* Your assignment:
Would you copy each line of the records that includes the word "PATCH"?
────────
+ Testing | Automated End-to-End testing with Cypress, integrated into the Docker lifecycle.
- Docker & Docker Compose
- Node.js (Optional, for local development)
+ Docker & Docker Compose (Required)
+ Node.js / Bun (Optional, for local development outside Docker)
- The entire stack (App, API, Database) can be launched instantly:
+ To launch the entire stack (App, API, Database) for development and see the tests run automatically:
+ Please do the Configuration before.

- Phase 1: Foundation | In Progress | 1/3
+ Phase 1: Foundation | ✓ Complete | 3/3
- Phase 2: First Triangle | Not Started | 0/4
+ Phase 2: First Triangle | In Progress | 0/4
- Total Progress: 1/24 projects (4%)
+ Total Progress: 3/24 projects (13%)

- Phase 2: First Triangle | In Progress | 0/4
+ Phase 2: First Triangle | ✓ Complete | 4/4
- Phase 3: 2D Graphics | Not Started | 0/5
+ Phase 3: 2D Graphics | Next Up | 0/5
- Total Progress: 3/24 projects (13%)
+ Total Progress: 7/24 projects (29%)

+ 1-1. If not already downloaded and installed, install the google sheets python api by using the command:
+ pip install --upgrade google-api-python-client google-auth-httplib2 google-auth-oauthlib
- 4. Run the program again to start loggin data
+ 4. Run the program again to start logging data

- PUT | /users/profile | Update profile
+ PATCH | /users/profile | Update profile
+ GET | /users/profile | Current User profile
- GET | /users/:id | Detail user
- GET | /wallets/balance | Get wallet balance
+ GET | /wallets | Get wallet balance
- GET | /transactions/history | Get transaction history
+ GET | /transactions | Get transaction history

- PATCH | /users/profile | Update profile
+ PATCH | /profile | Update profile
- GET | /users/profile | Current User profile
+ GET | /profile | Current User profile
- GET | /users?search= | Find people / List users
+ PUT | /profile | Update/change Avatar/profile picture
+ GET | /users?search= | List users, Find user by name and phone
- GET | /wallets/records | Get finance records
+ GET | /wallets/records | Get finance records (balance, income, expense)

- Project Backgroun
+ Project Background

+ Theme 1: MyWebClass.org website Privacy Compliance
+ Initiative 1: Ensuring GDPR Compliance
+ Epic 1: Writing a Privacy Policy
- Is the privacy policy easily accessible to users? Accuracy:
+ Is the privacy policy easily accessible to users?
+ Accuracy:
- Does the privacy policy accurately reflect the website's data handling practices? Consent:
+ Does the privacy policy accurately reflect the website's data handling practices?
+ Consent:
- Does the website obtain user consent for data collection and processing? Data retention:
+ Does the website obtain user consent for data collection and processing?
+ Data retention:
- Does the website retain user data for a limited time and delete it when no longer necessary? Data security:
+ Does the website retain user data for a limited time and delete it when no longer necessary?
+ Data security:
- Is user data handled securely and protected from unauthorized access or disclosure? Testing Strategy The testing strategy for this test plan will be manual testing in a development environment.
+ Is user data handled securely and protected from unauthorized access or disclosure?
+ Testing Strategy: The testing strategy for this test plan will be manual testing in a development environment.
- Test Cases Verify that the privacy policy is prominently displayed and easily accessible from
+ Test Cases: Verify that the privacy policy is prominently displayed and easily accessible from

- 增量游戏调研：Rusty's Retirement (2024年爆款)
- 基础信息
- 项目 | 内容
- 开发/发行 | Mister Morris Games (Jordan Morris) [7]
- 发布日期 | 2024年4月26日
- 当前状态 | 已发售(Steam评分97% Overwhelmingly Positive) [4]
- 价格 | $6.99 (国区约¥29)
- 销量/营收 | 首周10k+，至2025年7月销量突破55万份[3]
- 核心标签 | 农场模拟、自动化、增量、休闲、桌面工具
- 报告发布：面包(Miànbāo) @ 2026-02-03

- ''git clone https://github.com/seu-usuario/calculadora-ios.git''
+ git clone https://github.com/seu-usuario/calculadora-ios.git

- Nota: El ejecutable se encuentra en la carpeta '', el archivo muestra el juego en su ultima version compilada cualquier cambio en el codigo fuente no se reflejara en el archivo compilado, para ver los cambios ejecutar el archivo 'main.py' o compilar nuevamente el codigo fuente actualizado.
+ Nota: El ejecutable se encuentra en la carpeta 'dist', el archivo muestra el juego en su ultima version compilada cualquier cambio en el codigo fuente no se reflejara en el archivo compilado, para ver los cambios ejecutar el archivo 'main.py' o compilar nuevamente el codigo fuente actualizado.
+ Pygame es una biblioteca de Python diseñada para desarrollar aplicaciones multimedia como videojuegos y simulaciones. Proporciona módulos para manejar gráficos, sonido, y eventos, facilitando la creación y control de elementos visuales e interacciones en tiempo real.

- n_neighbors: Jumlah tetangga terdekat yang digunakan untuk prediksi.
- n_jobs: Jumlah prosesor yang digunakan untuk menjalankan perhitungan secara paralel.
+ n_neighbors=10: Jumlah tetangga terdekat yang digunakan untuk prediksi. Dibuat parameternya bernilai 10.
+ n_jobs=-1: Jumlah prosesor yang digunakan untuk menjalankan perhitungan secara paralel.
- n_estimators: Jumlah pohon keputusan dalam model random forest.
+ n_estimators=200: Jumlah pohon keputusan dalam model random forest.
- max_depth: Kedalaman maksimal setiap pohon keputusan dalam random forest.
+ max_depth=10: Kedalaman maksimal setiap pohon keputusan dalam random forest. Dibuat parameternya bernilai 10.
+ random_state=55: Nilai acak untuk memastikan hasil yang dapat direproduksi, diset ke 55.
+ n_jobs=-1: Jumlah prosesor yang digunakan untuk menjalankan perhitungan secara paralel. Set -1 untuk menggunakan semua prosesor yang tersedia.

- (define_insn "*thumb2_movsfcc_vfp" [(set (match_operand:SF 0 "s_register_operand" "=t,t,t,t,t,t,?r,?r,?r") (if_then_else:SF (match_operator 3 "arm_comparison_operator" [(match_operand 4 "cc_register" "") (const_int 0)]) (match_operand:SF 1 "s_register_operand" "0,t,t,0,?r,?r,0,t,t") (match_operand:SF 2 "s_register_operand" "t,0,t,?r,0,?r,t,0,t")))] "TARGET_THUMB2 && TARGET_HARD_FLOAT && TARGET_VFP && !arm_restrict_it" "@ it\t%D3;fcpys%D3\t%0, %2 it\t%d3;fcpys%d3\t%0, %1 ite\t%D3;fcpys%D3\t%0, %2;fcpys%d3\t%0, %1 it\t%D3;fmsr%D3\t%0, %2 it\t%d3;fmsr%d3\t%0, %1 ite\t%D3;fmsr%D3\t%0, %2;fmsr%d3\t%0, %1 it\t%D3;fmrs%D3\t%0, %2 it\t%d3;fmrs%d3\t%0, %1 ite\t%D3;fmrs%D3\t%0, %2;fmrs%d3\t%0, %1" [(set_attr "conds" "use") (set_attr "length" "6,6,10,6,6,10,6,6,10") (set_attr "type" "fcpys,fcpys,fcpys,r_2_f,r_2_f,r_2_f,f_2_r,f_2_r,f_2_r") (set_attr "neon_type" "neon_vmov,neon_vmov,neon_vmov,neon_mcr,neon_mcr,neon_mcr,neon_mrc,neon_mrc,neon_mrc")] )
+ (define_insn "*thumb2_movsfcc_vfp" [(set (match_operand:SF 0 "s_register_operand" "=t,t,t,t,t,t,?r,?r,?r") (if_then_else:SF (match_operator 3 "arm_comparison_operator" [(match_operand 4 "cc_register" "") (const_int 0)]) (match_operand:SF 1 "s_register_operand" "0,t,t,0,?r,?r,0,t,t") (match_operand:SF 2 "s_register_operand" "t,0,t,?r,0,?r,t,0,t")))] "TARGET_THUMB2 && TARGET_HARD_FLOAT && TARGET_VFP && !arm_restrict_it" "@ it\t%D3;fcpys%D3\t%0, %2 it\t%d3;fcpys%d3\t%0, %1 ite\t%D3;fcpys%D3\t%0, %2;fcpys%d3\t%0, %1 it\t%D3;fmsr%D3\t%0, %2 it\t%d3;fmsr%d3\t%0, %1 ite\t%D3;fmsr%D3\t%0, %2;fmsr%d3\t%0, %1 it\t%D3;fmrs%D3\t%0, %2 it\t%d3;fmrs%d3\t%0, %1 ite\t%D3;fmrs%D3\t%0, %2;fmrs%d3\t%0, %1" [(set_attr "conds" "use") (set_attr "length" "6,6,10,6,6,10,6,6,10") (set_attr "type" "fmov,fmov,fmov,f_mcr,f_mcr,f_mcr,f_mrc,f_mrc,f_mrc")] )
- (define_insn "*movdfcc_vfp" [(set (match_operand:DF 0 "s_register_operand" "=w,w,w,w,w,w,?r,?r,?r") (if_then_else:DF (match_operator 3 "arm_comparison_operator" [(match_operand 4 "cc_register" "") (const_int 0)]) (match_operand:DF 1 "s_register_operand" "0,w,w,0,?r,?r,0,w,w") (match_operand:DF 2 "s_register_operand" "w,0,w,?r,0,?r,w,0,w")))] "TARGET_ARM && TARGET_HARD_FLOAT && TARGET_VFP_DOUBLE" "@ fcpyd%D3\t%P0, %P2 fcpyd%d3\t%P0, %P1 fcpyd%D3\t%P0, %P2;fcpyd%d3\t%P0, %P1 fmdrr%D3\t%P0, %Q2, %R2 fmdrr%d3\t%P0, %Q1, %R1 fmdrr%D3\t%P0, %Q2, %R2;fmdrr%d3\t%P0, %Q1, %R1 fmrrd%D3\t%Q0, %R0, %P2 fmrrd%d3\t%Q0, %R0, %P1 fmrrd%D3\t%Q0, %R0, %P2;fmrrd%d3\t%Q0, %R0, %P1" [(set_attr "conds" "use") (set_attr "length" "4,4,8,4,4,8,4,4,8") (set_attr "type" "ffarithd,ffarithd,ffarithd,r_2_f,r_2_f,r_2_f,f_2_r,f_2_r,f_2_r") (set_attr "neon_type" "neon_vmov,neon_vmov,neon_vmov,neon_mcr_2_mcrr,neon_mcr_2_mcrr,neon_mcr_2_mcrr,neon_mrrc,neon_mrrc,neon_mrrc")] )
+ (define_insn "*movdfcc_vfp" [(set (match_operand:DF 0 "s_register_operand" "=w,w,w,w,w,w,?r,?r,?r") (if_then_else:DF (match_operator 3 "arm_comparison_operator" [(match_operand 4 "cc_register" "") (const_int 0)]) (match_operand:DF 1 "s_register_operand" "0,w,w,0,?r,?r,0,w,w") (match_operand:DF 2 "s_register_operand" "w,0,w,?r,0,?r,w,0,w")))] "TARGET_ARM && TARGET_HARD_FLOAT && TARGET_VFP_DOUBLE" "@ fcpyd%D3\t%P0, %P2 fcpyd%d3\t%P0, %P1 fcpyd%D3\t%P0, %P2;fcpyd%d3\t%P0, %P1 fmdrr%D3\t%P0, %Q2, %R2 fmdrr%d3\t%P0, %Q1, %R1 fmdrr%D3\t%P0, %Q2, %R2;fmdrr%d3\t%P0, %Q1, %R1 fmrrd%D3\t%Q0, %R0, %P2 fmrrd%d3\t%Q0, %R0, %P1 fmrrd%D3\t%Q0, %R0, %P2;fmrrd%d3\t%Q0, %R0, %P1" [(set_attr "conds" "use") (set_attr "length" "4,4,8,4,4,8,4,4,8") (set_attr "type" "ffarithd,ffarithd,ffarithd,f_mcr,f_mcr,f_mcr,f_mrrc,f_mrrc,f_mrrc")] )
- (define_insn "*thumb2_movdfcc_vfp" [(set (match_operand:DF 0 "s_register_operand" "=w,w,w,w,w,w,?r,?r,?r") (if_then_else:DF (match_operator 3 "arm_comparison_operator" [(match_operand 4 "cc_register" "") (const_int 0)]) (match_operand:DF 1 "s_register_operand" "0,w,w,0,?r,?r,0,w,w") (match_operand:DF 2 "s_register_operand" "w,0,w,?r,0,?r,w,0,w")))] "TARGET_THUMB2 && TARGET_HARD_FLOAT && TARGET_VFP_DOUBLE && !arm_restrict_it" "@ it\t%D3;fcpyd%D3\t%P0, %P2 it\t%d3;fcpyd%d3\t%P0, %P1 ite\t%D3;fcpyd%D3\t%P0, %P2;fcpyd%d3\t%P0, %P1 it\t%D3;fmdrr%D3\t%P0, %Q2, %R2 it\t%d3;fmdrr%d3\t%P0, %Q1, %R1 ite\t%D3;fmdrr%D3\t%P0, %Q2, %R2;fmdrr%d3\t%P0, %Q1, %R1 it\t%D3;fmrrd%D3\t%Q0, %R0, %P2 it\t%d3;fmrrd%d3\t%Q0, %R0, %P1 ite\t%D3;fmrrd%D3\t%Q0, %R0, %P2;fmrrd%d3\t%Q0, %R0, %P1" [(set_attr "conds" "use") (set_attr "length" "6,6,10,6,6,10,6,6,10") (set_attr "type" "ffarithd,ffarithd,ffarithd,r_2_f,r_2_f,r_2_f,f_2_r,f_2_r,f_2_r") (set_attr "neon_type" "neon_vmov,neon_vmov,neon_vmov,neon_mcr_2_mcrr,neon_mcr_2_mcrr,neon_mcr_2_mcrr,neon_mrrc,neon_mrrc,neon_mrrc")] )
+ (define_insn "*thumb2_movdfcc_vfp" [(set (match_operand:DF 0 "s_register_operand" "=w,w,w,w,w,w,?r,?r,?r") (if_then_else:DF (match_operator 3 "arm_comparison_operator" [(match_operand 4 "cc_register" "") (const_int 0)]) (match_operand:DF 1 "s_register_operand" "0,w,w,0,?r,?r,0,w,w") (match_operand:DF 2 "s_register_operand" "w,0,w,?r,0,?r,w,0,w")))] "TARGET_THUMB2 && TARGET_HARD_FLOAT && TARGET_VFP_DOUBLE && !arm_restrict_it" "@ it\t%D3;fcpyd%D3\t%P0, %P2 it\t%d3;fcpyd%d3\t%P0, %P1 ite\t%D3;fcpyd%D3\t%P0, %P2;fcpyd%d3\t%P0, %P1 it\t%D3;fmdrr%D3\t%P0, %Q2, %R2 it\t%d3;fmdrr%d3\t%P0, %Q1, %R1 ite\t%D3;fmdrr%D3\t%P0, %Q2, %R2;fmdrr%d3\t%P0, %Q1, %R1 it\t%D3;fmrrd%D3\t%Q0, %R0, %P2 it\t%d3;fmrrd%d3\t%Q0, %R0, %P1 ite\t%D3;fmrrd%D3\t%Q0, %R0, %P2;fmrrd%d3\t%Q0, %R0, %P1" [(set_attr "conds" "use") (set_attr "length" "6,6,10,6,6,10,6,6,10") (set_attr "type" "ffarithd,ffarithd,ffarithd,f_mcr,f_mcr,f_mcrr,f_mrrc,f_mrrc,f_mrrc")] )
────────
* Response below:
+ PATCH | /users/profile | Update profile
- PATCH | /users/profile | Update profile
+ PATCH | /profile | Update profile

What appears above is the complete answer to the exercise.